The Resources Legacy Fund Foundation also funds, along with the Stephen Bechtel Jr. Foundation and the David and Lucile Packard Foundation, the Public Policy Institute of California (PPIC) studies advocating the construction of a peripheral canal or tunnel. The canal or tunnel would hasten the extinction of Central Valley salmon, steelhead, Delta smelt, longfin smelt, green sturgeon and other fish populations. (http://www.indybay.org/newsitems/2012/06/05/18714814.php)
Fourth, the Northern California Tribal Chairman’s Association, including the Chairs of the Elk Valley Rancheria, Hoopa Valley Tribe, Karuk Tribe, Smith River Rancheria, Trinidad Rancheria, and Yurok Tribe, believes the science behind the MLPA Initiative developed by Schwarzenegger’s Science Advisory Team is “incomplete and terminally flawed.” (http://blogs.alternet.org/danbacher/2012/06/08/yurok-tribe-challenges-mlpa-initiatives-terminally-flawed-science)
The Yurok Tribe said it has attempted on numerous occasions to address the scientific inadequacies with the MLPA science developed under the Schwarzenegger administration by adding “more robust protocols” into the equation, but was denied every time. This denial of consideration of the Tribe’s scientific data flies in the face of false claims by MLPA advocates that the privately funded initiative creates “Yosemites of the Sea” and “underwater parks” based on “science.”
For example, the MLPA Science Advisory Team in August 2010 turned down a request by the Yurok Tribe to make a presentation to the panel.
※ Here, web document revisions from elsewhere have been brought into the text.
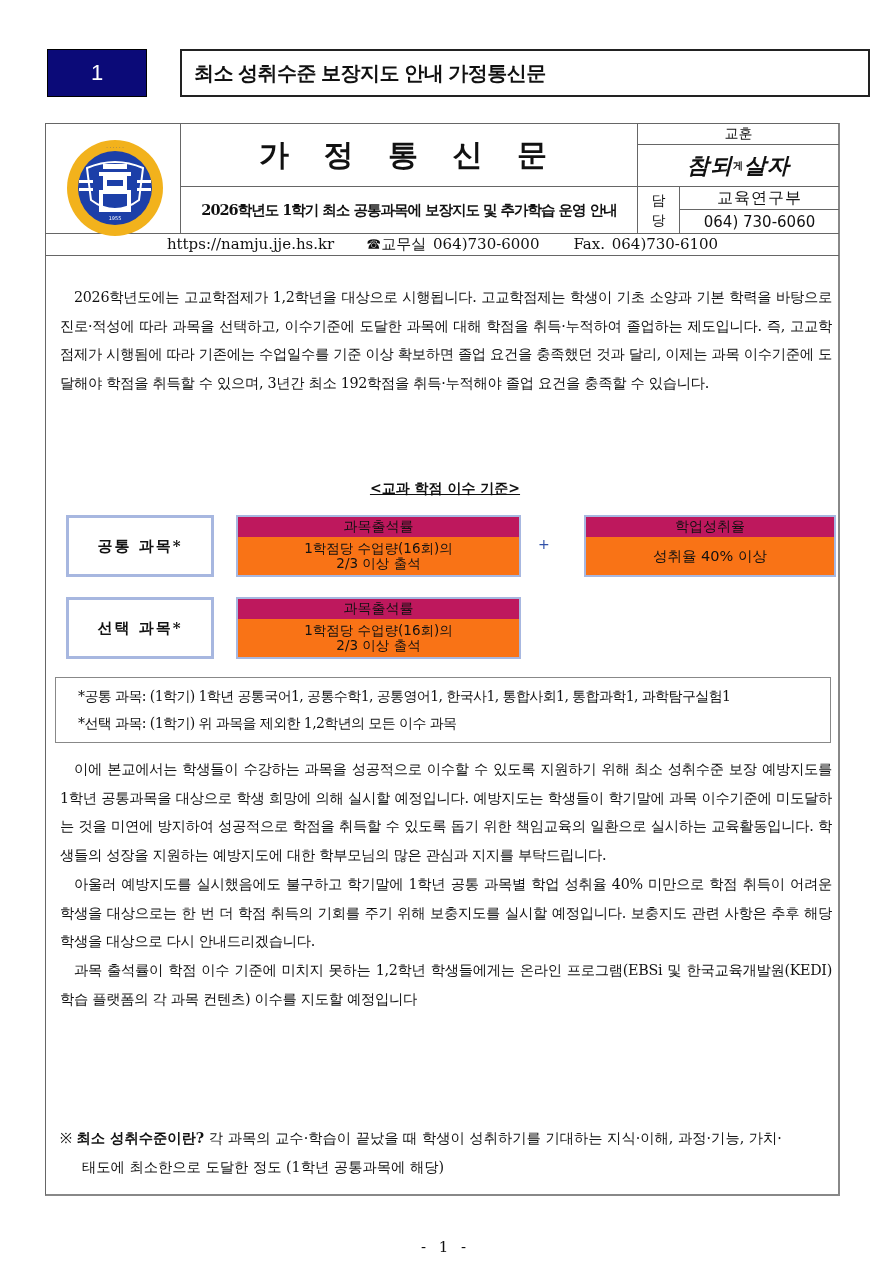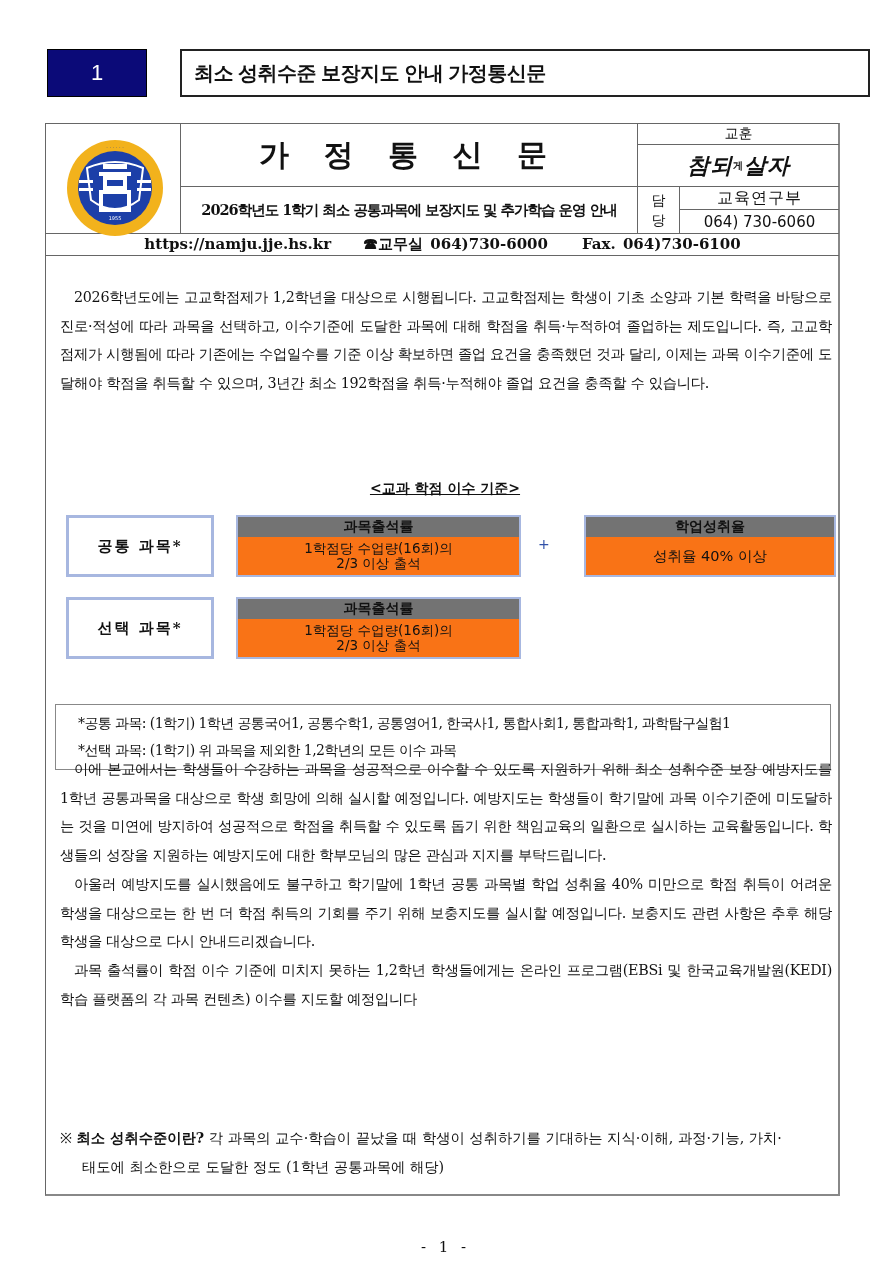--- a/index.html
+++ b/index.html
@@ -50,7 +50,7 @@
                 font-family:"DejaVu Sans",sans-serif; }
   .contact { position:absolute; left:45px; top:233px; width:795px; height:22px;
              display:flex; align-items:center; justify-content:center; font-size:15px; word-spacing:2px; }
-  .contact span { margin:0 16px;font-weight:bold; }
+  .contact span { margin:0 16px; }
 
   
   .para { position:absolute; left:60px; width:772px; font-size:14.3px; line-height:28.7px;

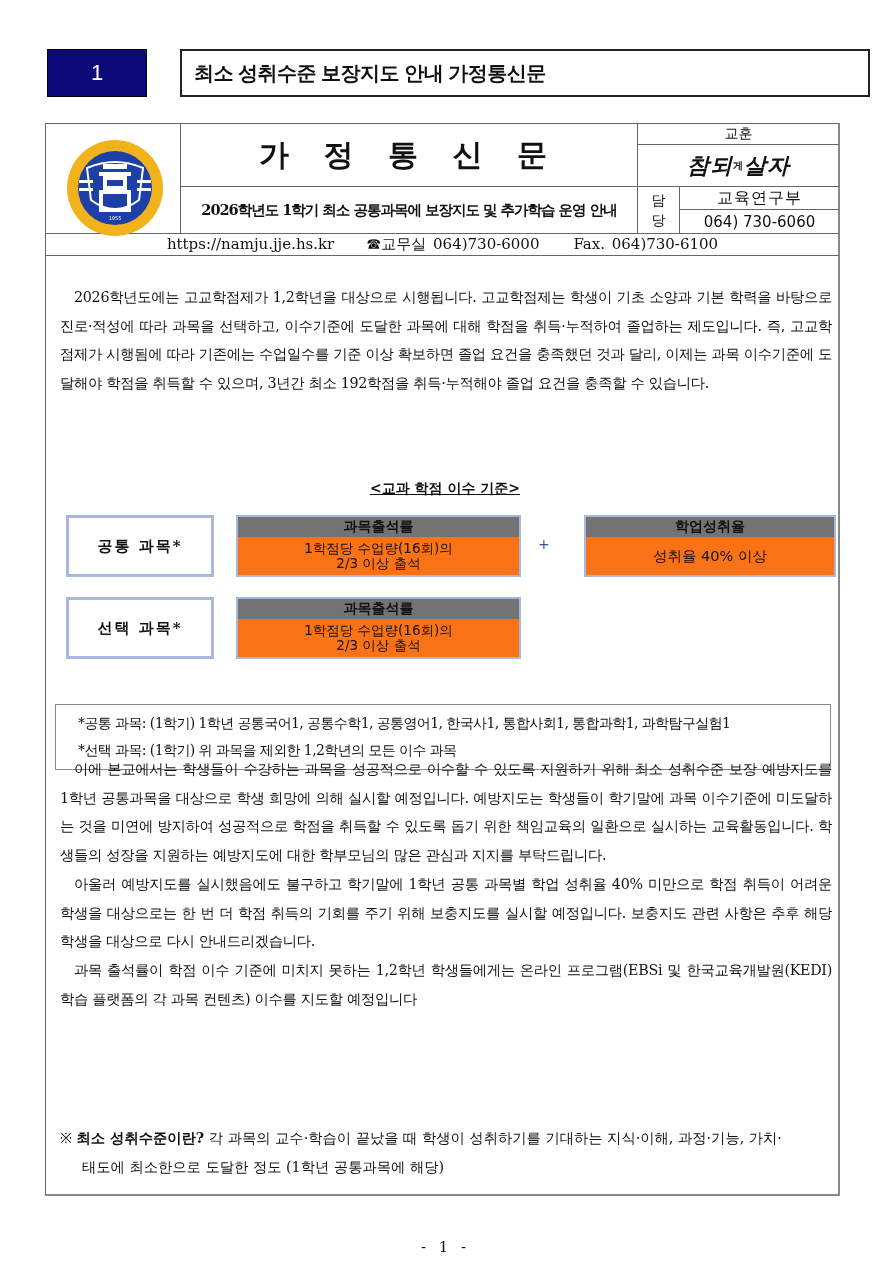--- a/index.html
+++ b/index.html
@@ -64,8 +64,8 @@
              border:3px solid #a7b7e0; display:flex; align-items:center; justify-content:center;
              font-weight:bold; font-size:15px; letter-spacing:2px; }
   .crit { position:absolute; box-sizing:border-box; border:2px solid #a7b7e0; }
-  .crit .head { background:#737373; height:20px; display:flex; align-items:center; justify-content:center;
-                font-weight:bold; font-size:14px; }
+  .crit .head { background:#be185d; height:20px; display:flex; align-items:center; justify-content:center;
+                font-weight:normal; font-size:14px; }
   .crit .body { background:#f97316; display:flex; flex-direction:column; align-items:center; justify-content:center;
                 font-family:"DejaVu Sans",sans-serif; font-size:13.5px; line-height:15px; }
   .plus { position:absolute; left:538px; top:536px; color:#3050a8; font-family:"DejaVu Sans",sans-serif; font-size:14px; }

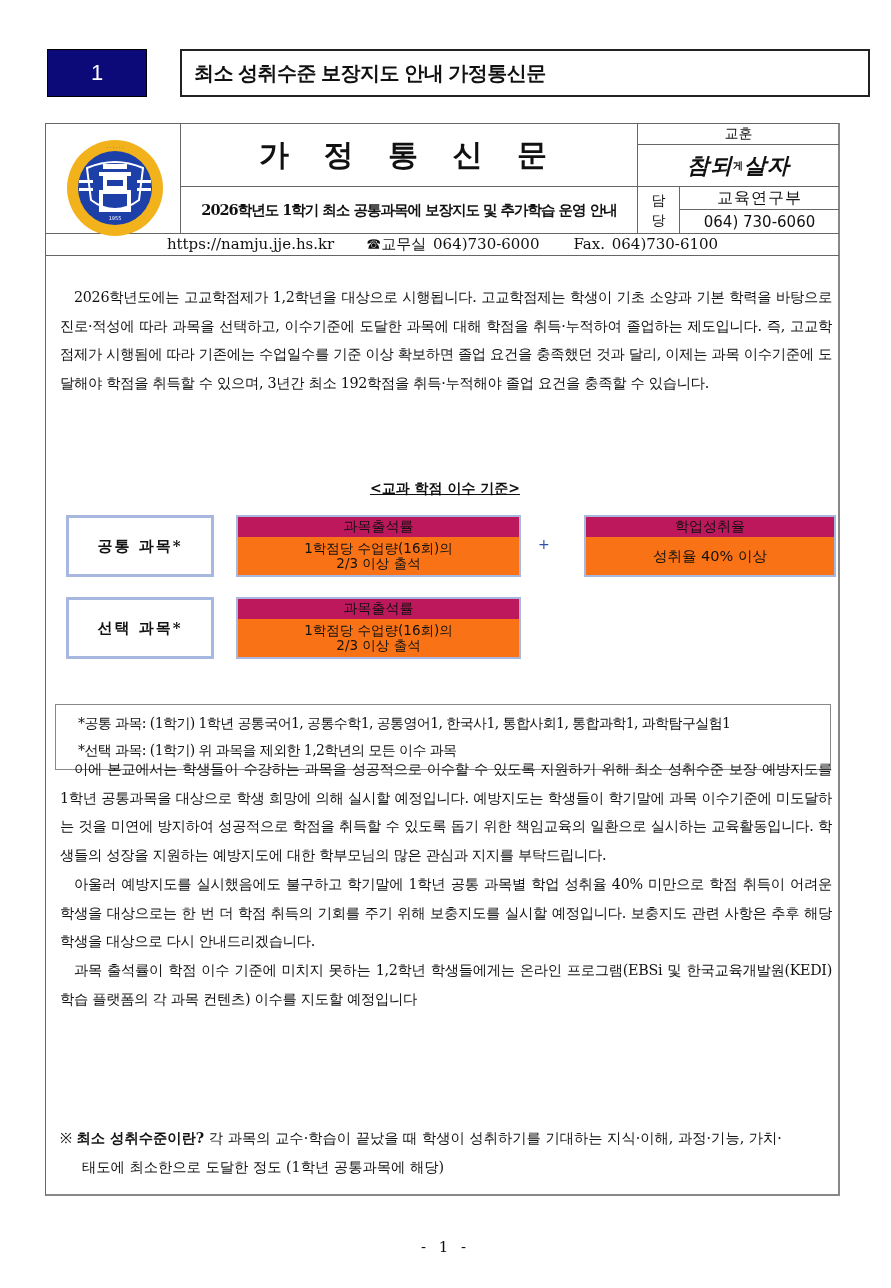--- a/index.html
+++ b/index.html
@@ -71,7 +71,7 @@
   .plus { position:absolute; left:538px; top:536px; color:#3050a8; font-family:"DejaVu Sans",sans-serif; font-size:14px; }
 
   .notes { position:absolute; left:55px; top:677px; width:776px; height:66px; box-sizing:border-box;
-           border:1px solid #888; padding:5px 0 0 22px; font-size:14px; line-height:27px; letter-spacing:-0.6px;margin-top:27px; }
+           border:1px solid #888; padding:5px 0 0 22px; font-size:14px; line-height:27px; letter-spacing:-0.6px; }
 
   .footnote { position:absolute; left:60px; top:1124px; width:772px; font-size:14.3px; line-height:28.7px; }
   .footnote .fn-line2 { padding-left:22px; }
Among other data, the Tribe was going to present data of test results from other marine reserves regarding mussels.
“The data would have shown that there was not a statistical difference in the diversity of species from the harvested and un-harvested areas,” wrote John Corbett, Yurok Tribe Senior Attorney, in a letter to the Science Advisory Team on January 12, 2011. “The presentation would have encompassed the work of Smith, J.R. Gong and RF Ambrose, 2008, ‘The Impacts of Human Visitation on Mussel Bed Communities along the California Coast: Are Regulatory Marine Reserves Effective in Protecting these Communities.’”
The DFG release, as others released in the past, fails to mention the conflicts of interest, failure to comprehensively protect the ocean, shadowy private funding and incomplete and terminally flawed science that have made the MLPA Initiative into one of the most egregious examples of corporate greenwashing in California history.